Boseong green tea covered in the LA Times.


Taken on May 9th at the Boseong Green Tea Festival.

The LA Times continues its good Korea coverage as of late with a piece on Boseong green tea and the famed plantations.
The Boseong region is to green tea what the Napa Valley is to wine. There are hundreds of tiny producers in the area. Visiting the plantations, I was struck by the pungent aroma of the leaves even before I caught sight of the fields. But it was the view that took my breath away. The soft rolling rows of tea plants stretching up along the hillside stood majestically in the morning fog.

Tea plants grow like shrubs; they're cultivated to grow only waist high for easier harvesting. If left to grow in the wild, the plants mature into tall trees.

Even with the plants at a comfortable height, green tea harvesting (like any farm work) is drudgery. I watched rural women, their hair tied up with scarves, their skin tanned a golden brown from hours under the sun, picking each leaf by hand, one by one, placing them in their plastic baskets.

Since higher-quality tea plants grow in higher elevations (the slower growth makes for a better flavor), the plants climb up the steep slopes of Boseong's hillsides. The lower rows were the most popular, while only the hard-working few climbed to pluck from the highest-growing leaves.

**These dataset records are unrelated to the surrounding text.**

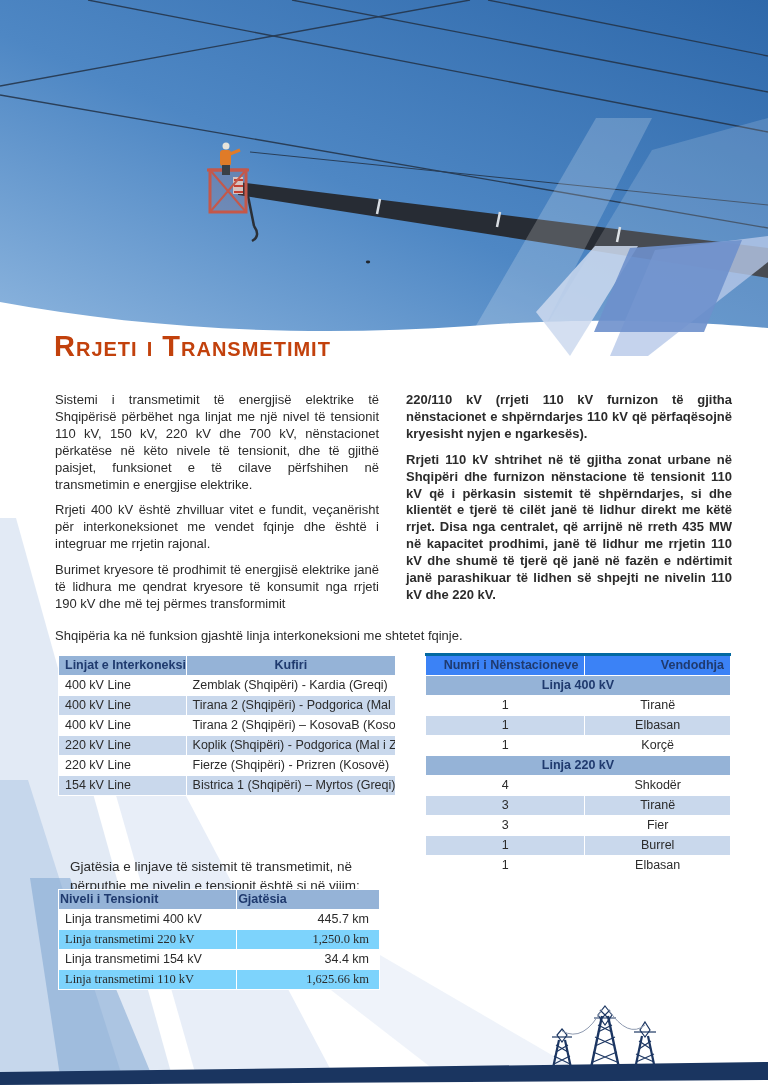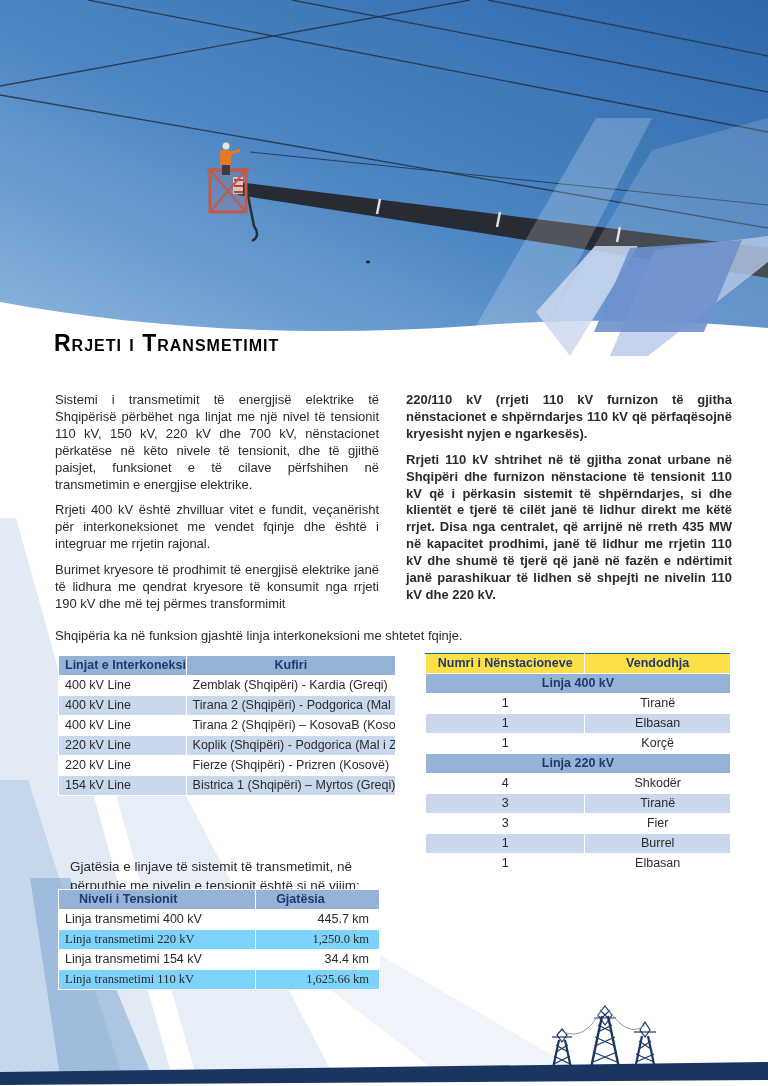--- a/index.html
+++ b/index.html
@@ -2,48 +2,48 @@
 <html><head>
 <meta charset="utf-8">
 <style>
   html,body{margin:0;padding:0;background:#ffffff;}
   .page{position:relative;width:768px;height:1086px;overflow:hidden;background:#fff;
         font-family:"Liberation Sans",sans-serif;color:#2b2b2b;}
   svg{display:block;}
   .decor-svg{position:absolute;left:0;top:0;z-index:0;pointer-events:none;}
   .banner-svg{position:absolute;left:0;top:0;z-index:1;pointer-events:none;}
   .title{position:absolute;left:54px;top:330px;z-index:3;margin:0;
-         font-variant:small-caps;font-weight:800;font-size:23px;letter-spacing:1px;
-         color:#000000;}
+         font-variant:small-caps;font-weight:800;font-size:29px;letter-spacing:1px;
+         color:#c2410c;}
   .col{position:absolute;top:392px;z-index:2;font-size:13px;line-height:16.9px;
        text-align:justify;}
   .col p{margin:0 0 9px 0;}
   .col-left{left:55px;width:324px;}
   .col-right{left:406px;width:326px;font-weight:bold;}
   .note{position:absolute;left:55px;top:628px;width:700px;z-index:2;font-size:13px;margin:0;}
   .note2{position:absolute;left:55px;top:842px;width:340px;z-index:2;font-size:13.5px;
          line-height:19px;margin:15px;}
   table{border-collapse:collapse;position:absolute;z-index:2;font-size:12.5px;
         table-layout:fixed;}
   th,td{border:1px solid #ffffff;padding:2px 6px;line-height:1.2;overflow:hidden;
         white-space:nowrap;}
   th{background:#95b3d7;color:#1f3a6e;font-weight:bold;text-align:center;}
   .tbl-intercon{left:58px;top:655px;width:338px;}
   .tbl-intercon .c1{width:34%;}
   .tbl-intercon td{background:#fff;}
   .tbl-intercon tr.alt td{background:#c9d8ec;}
   .tbl-substations{left:425px;top:653px;width:306px;text-align:center;}
   .tbl-substations .c1{width:48%;}
-  .tbl-substations thead th{background:#fde047;border-top:1px solid #0369a1;}
+  .tbl-substations thead th{background:#3b82f6;border-top:3px solid #0369a1;text-align:right;}
   .tbl-substations td.section{background:#95b3d7;color:#1f3a6e;font-weight:bold;}
   .tbl-substations td{background:#fff;text-align:center;}
   .tbl-substations tr.alt td{background:#c9d8ec;}
   .tbl-length{left:58px;top:889px;width:322px;}
   .tbl-length .c1{width:53%;}
-  .tbl-length th{text-align:left;padding-left:20px;}
+  .tbl-length th{text-align:left;padding-left:1px;}
   .tbl-length td{background:#fff;}
   .tbl-length tr.alt td{background:#7dd3fc;font-family:Liberation Serif, serif;}
   .tbl-length td.num{text-align:right;padding-right:10px;}
 </style>
 </head>
 <body>
 
 <div class="page">
 
   <svg class="decor-svg" width="768" height="1086" viewBox="0 0 768 1086">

It also has some information on where to find green tea from Boseong in Los Angeles. If you can't read Korean you'll have to look for the 보성 logo:
a green circle with a swirly white design that looks a little like a diagonal, upside-down eight or a stylized pair of green leaves

I went to the Green Tea Festival last weekend, had a nice time and took a bunch of pictures; I'm very behind, though, and quite busy, so the one atop the page---and the one in the banner---will have to suffice for now.

1 comment:

kushibo said...

"Boseong green tea covered in the LA Times."

Well, I suppose it's better than the L.A. Times covered in Boseong green tea.